EXERCISE DETAILS
Your output must be the lines below from the line containing "[305,234,363,245] In order" to the line containing "[607,409,646,420] [439,433,555,446] users, USER_DATA_FILE.", both lines included, reproduced exactly and without pictures.

SUPPLIED ENTRIES
####################
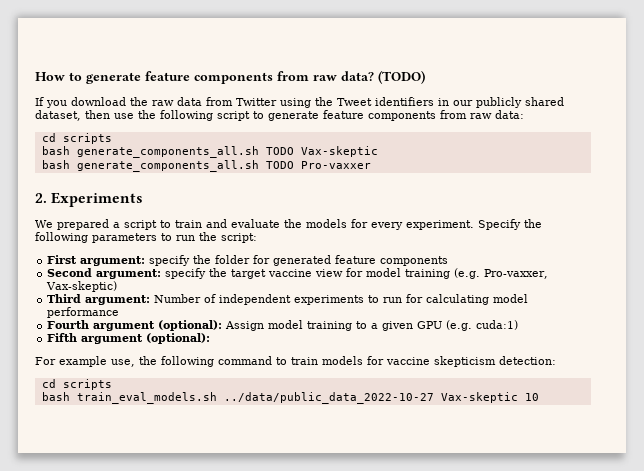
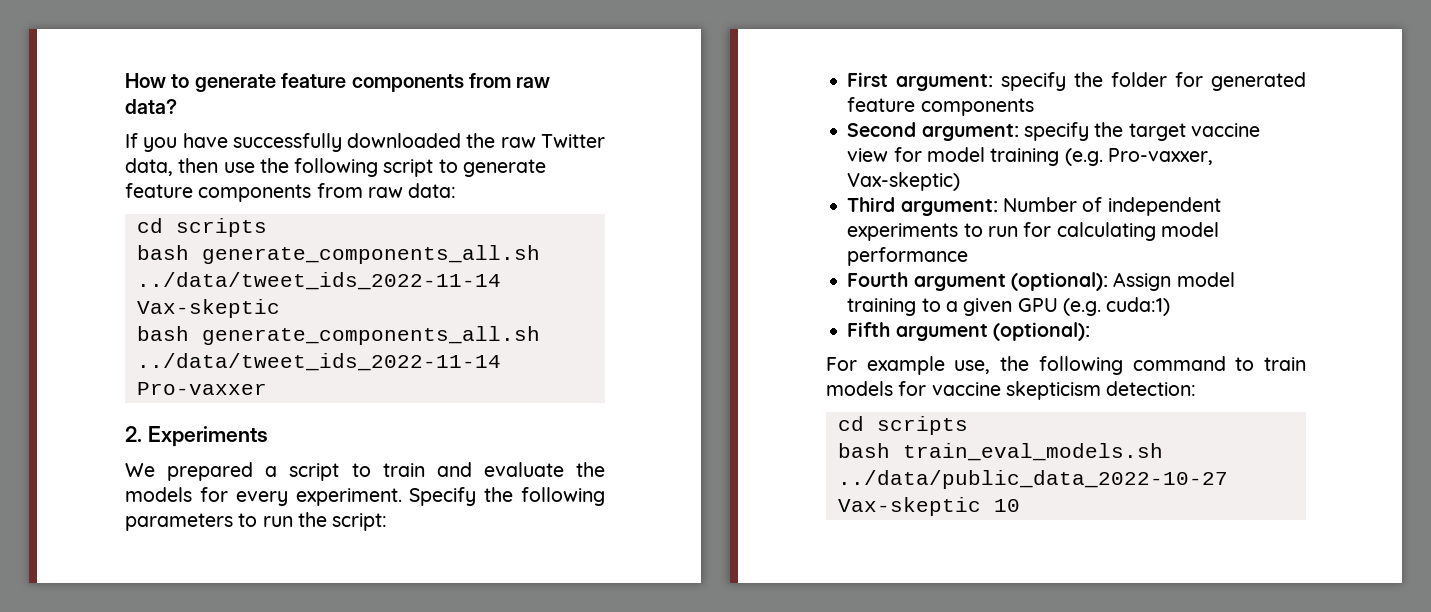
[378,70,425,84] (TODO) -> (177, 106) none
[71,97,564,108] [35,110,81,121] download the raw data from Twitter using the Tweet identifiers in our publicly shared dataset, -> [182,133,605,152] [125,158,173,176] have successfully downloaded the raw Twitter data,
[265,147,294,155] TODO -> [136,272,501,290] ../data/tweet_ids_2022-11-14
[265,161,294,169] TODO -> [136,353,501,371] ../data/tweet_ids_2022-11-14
####################
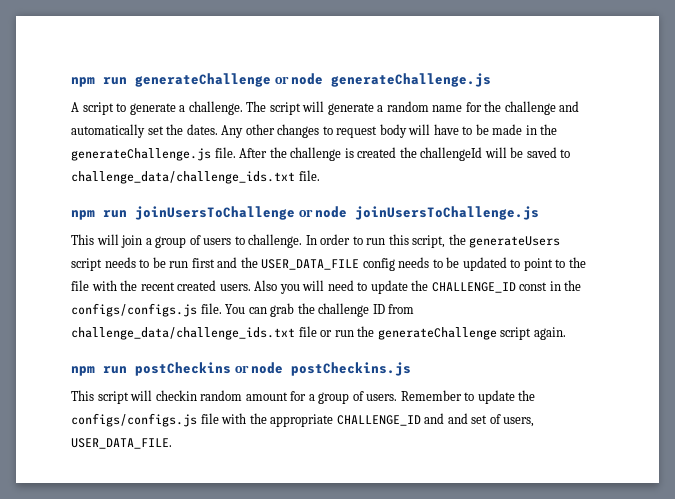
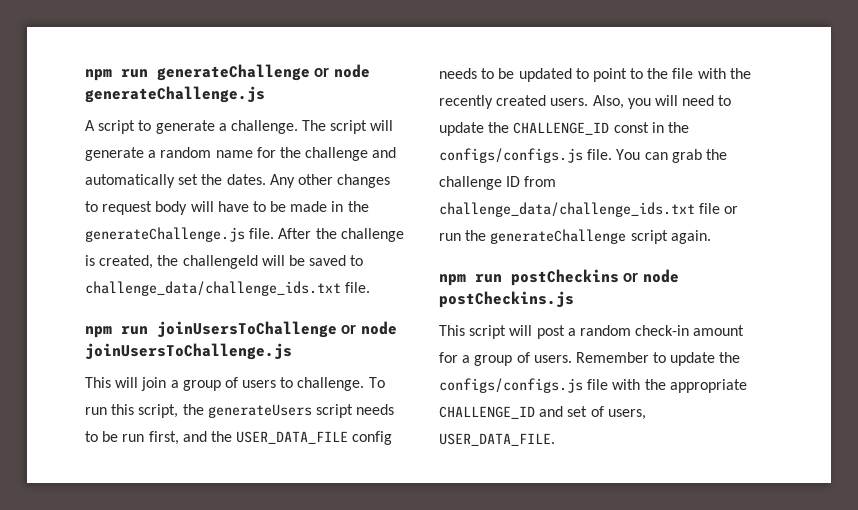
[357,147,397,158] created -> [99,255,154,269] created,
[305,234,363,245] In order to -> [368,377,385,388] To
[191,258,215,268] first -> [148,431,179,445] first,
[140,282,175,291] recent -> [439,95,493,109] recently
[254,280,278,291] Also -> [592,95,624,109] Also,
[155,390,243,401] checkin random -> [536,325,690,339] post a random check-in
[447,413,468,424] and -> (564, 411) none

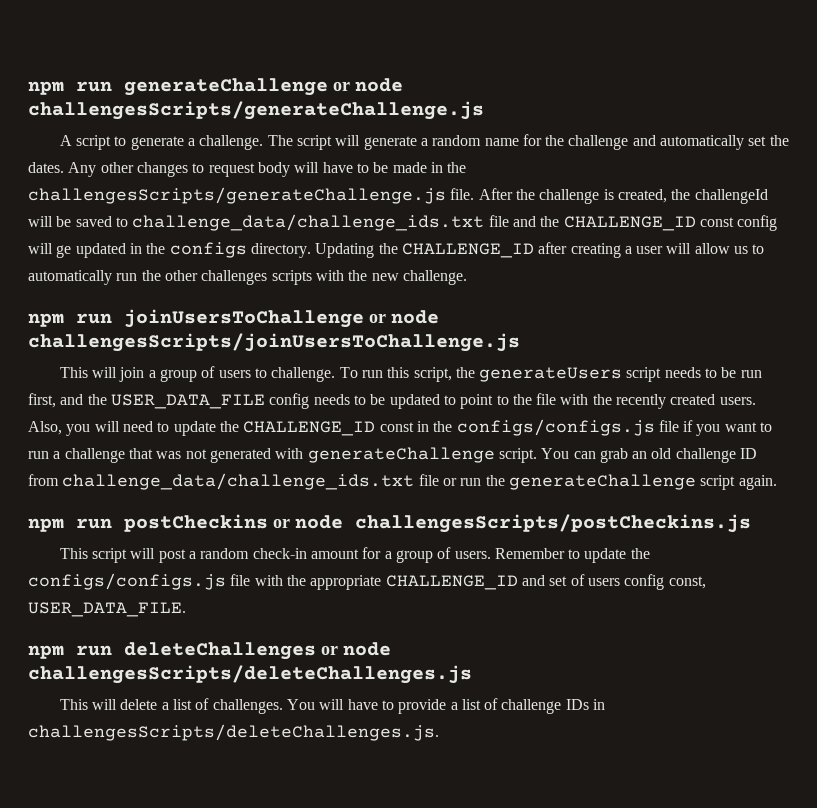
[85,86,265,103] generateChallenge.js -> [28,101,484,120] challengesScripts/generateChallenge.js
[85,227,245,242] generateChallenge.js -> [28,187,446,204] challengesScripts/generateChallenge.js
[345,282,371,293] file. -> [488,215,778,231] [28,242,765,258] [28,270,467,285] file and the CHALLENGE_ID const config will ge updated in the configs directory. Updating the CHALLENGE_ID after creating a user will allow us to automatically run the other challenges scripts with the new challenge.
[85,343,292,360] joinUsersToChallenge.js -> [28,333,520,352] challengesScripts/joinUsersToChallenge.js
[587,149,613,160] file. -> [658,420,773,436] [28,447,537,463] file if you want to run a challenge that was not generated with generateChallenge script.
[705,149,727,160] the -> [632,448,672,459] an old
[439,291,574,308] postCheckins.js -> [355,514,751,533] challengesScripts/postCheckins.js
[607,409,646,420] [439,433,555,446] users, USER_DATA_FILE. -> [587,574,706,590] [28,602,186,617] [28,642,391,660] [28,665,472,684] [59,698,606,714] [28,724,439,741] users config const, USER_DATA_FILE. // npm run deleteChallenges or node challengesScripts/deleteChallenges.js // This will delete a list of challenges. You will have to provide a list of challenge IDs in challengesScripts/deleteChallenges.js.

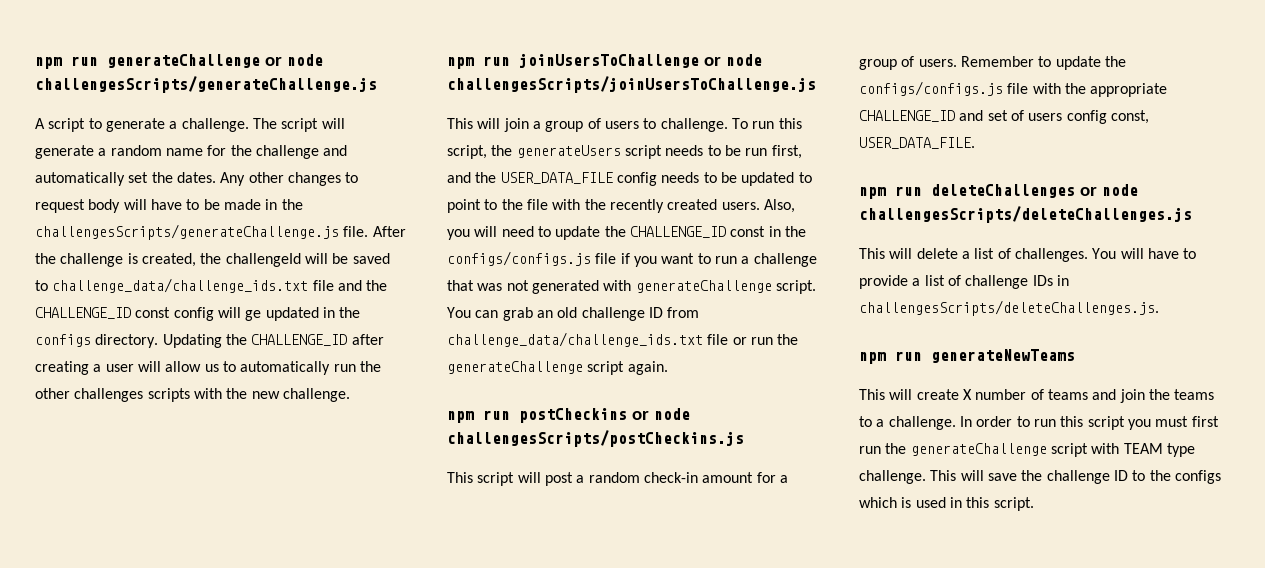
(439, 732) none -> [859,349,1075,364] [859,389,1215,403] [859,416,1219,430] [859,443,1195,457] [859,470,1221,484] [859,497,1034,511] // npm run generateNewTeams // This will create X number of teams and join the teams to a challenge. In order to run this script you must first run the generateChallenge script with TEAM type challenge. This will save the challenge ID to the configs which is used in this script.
####################
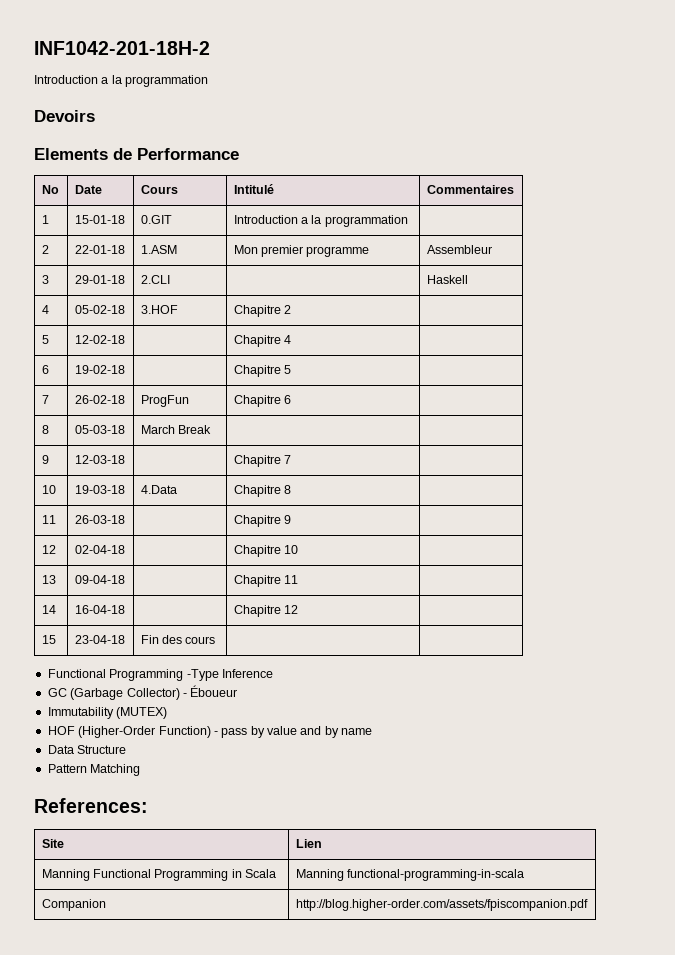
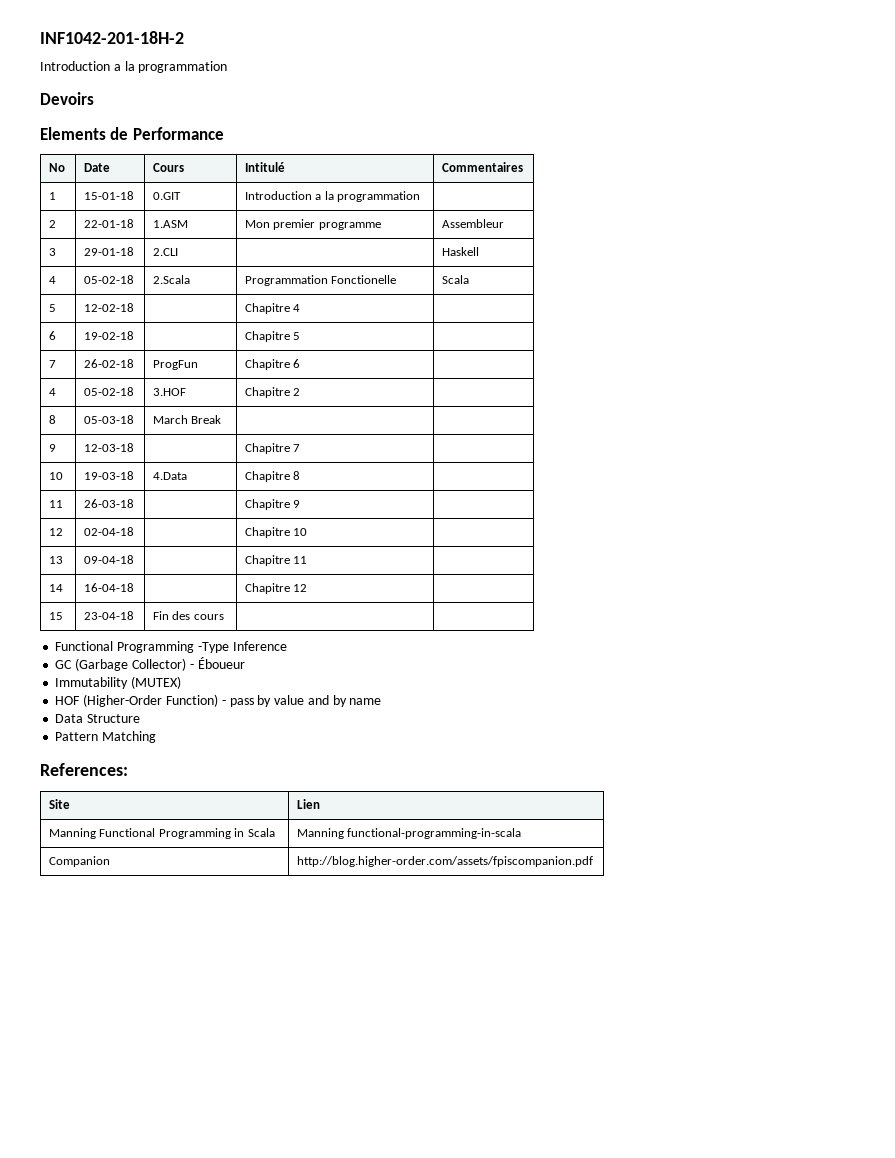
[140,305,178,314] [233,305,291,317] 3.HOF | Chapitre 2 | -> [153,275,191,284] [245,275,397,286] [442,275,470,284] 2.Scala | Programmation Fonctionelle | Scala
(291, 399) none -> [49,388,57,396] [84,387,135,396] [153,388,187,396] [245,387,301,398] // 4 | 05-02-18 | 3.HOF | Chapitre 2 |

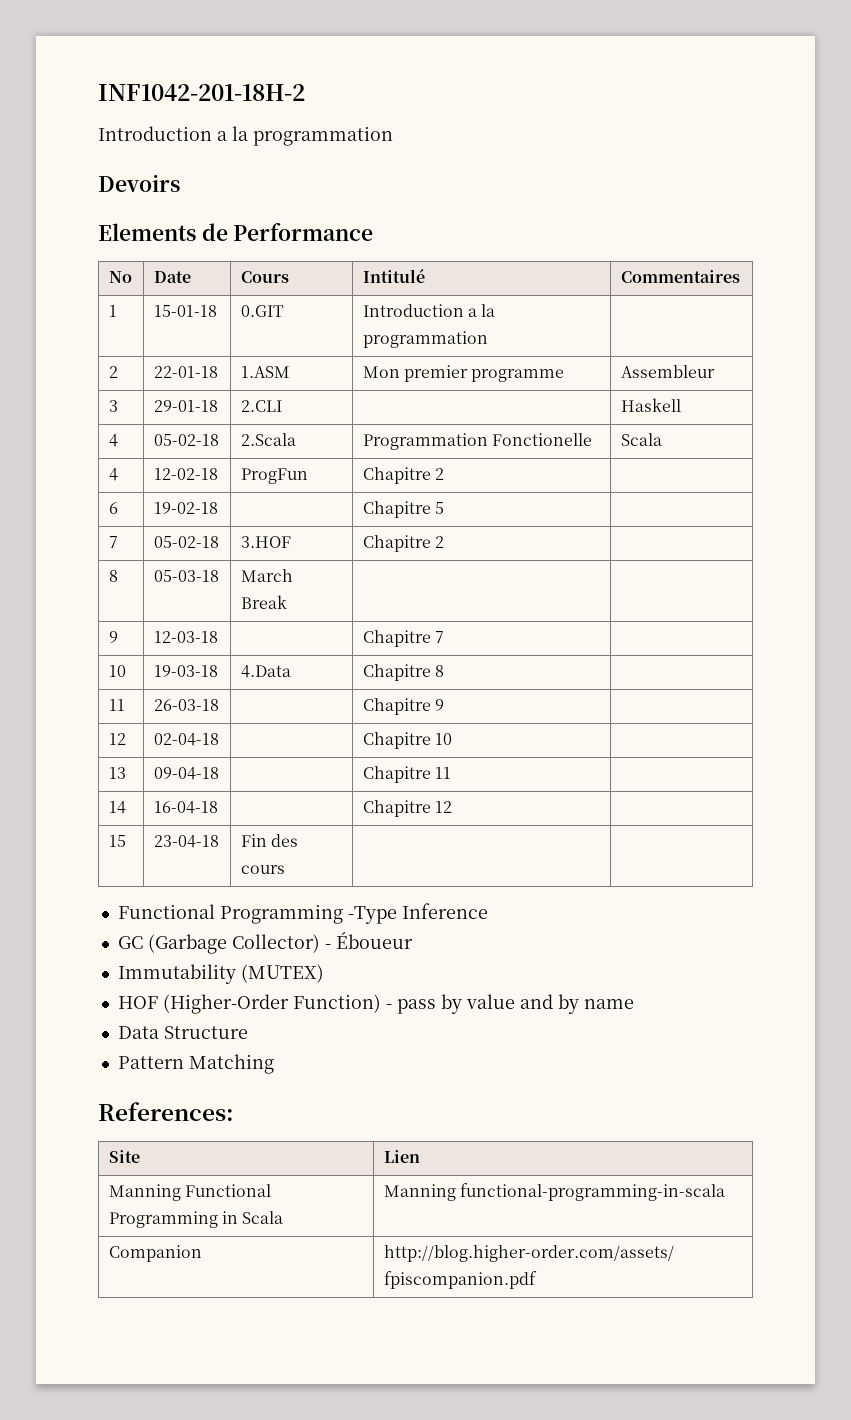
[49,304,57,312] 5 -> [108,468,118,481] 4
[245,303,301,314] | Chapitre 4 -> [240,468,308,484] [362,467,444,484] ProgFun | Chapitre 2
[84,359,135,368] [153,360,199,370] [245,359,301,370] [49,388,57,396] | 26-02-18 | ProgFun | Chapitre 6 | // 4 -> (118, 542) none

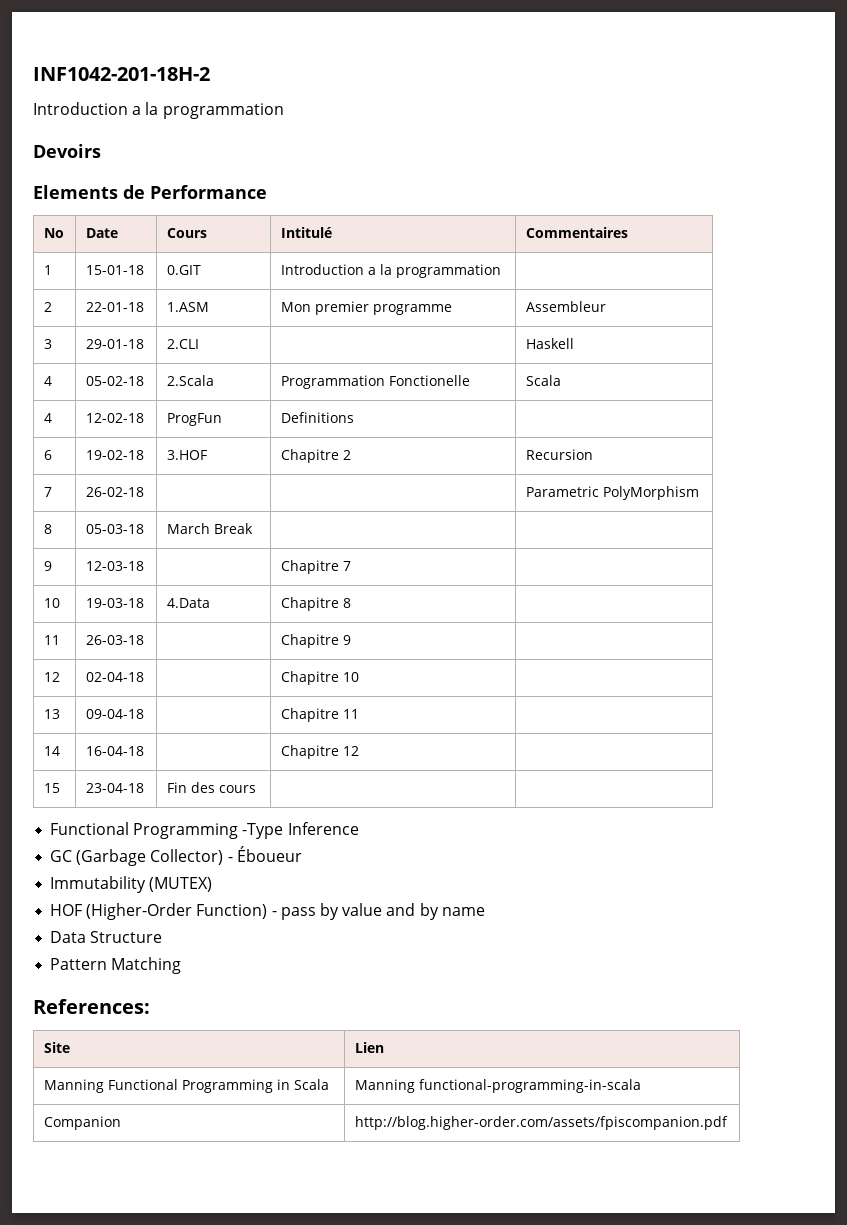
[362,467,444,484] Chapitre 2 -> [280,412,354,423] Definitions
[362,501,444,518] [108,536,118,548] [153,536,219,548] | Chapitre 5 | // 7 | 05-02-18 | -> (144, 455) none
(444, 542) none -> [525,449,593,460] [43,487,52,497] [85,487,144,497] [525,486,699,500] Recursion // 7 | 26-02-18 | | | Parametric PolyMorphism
####################
REPLY TO THE TASK
[305,234,363,245] In order to -> [368,377,385,388] To
[191,258,215,268] first -> [148,431,179,445] first,
[140,282,175,291] recent -> [439,95,493,109] recently
[254,280,278,291] Also -> [592,95,624,109] Also,
[155,390,243,401] checkin random -> [536,325,690,339] post a random check-in
[447,413,468,424] and -> (564, 411) none

[85,86,265,103] generateChallenge.js -> [28,101,484,120] challengesScripts/generateChallenge.js
[85,227,245,242] generateChallenge.js -> [28,187,446,204] challengesScripts/generateChallenge.js
[345,282,371,293] file. -> [488,215,778,231] [28,242,765,258] [28,270,467,285] file and the CHALLENGE_ID const config will ge updated in the configs directory. Updating the CHALLENGE_ID after creating a user will allow us to automatically run the other challenges scripts with the new challenge.
[85,343,292,360] joinUsersToChallenge.js -> [28,333,520,352] challengesScripts/joinUsersToChallenge.js
[587,149,613,160] file. -> [658,420,773,436] [28,447,537,463] file if you want to run a challenge that was not generated with generateChallenge script.
[705,149,727,160] the -> [632,448,672,459] an old
[439,291,574,308] postCheckins.js -> [355,514,751,533] challengesScripts/postCheckins.js
[607,409,646,420] [439,433,555,446] users, USER_DATA_FILE. -> [587,574,706,590] [28,602,186,617] [28,642,391,660] [28,665,472,684] [59,698,606,714] [28,724,439,741] users config const, USER_DATA_FILE. // npm run deleteChallenges or node challengesScripts/deleteChallenges.js // This will delete a list of challenges. You will have to provide a list of challenge IDs in challengesScripts/deleteChallenges.js.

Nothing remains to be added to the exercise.